■ **Instructions to follow**: With the pictures removed, please write out every line below exactly as given.

[Change listing data]
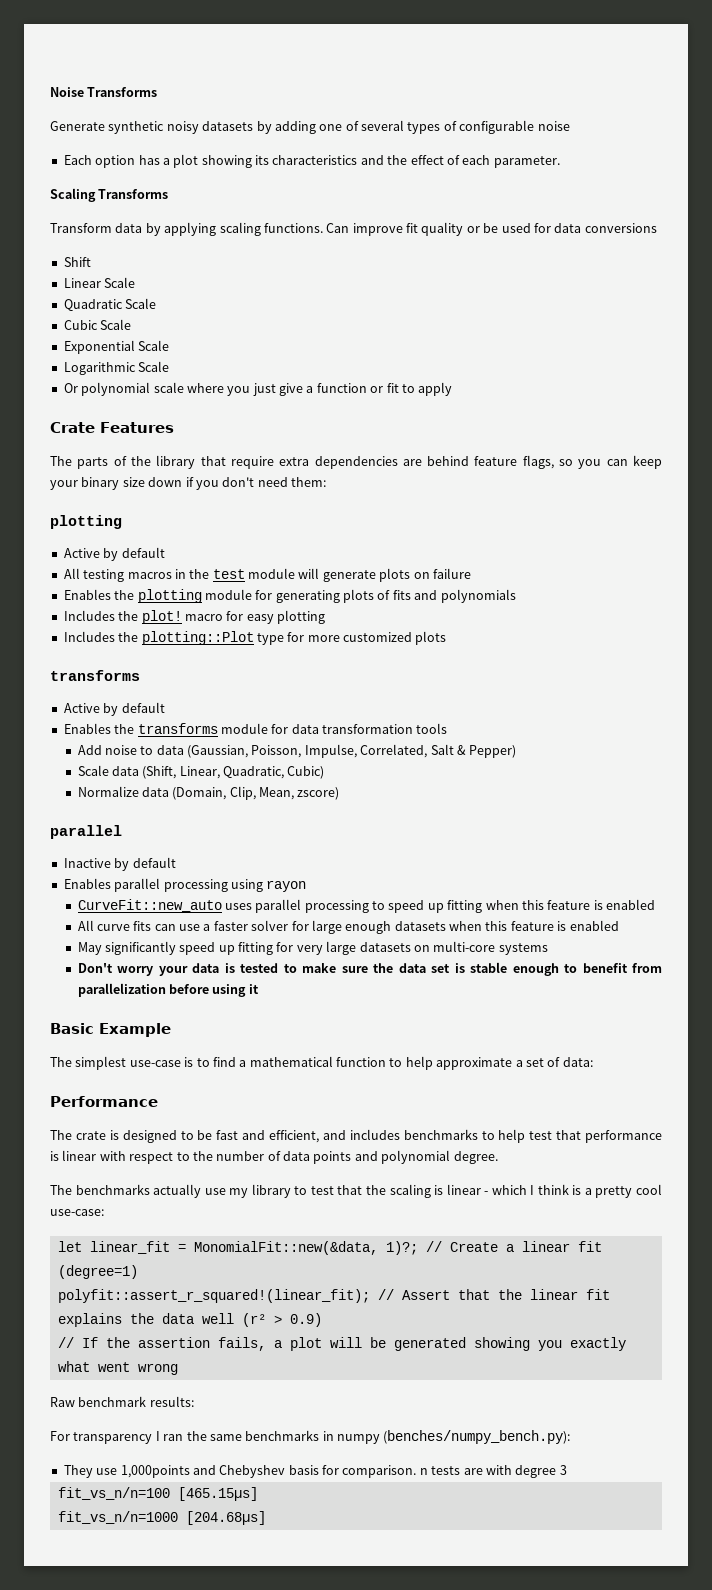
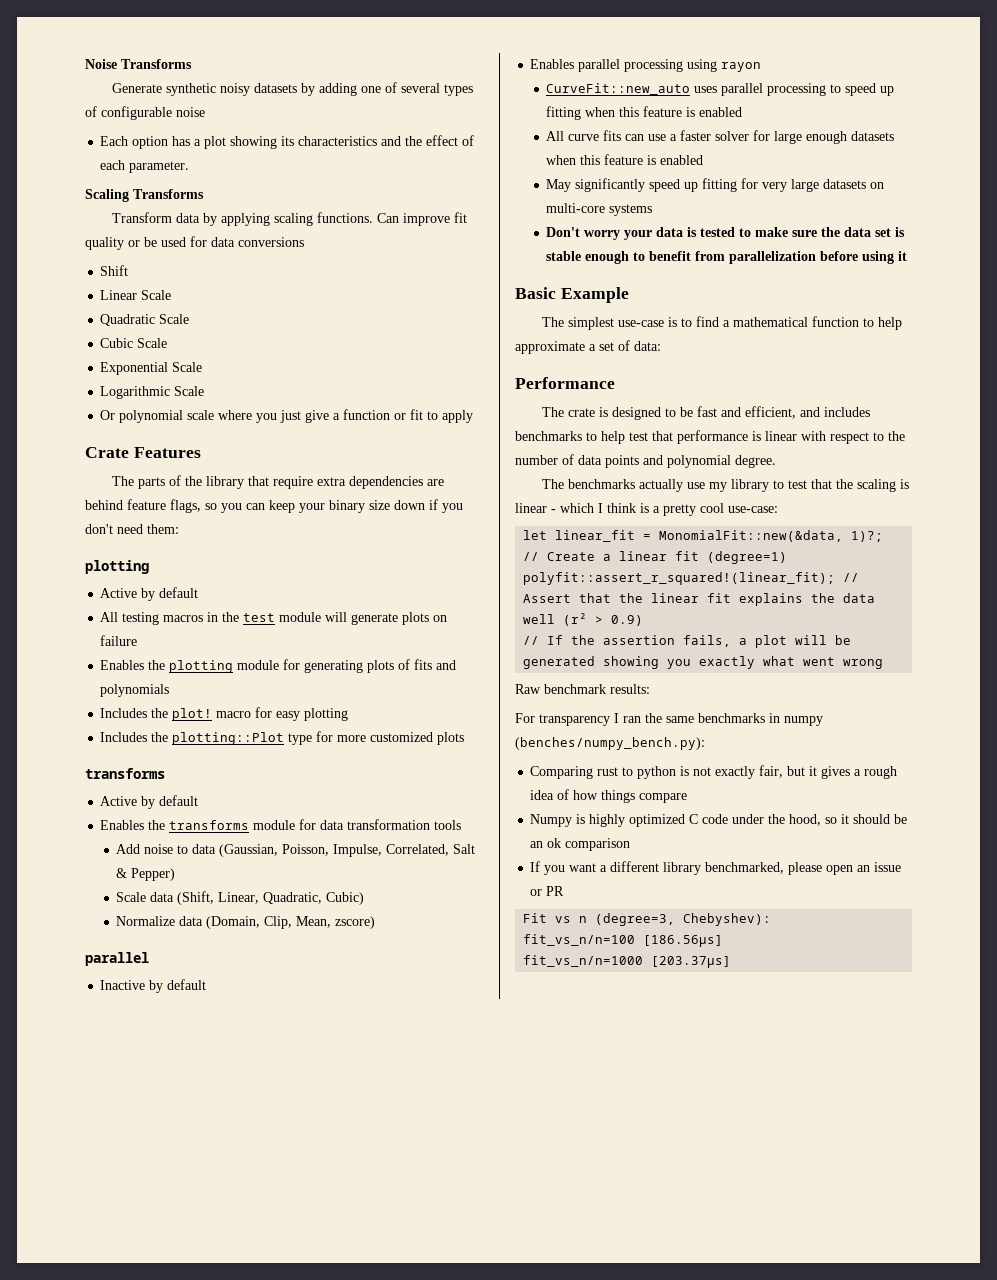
- They use 1,000points and Chebyshev basis for comparison. n tests are with degree 3
+ Comparing rust to python is not exactly fair, but it gives a rough idea of how things compare
+ Numpy is highly optimized C code under the hood, so it should be an ok comparison
+ If you want a different library benchmarked, please open an issue or PR
+ Fit vs n (degree=3, Chebyshev):
- fit_vs_n/n=100 [465.15µs]
+ fit_vs_n/n=100 [186.56µs]
- fit_vs_n/n=1000 [204.68µs]
+ fit_vs_n/n=1000 [203.37µs]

■ **The completed task**:
- They use 1,000points and Chebyshev basis for comparison. n tests are with degree 3
+ Comparing rust to python is not exactly fair, but it gives a rough idea of how things compare
+ Numpy is highly optimized C code under the hood, so it should be an ok comparison
+ If you want a different library benchmarked, please open an issue or PR
+ Fit vs n (degree=3, Chebyshev):
- fit_vs_n/n=100 [465.15µs]
+ fit_vs_n/n=100 [186.56µs]
- fit_vs_n/n=1000 [204.68µs]
+ fit_vs_n/n=1000 [203.37µs]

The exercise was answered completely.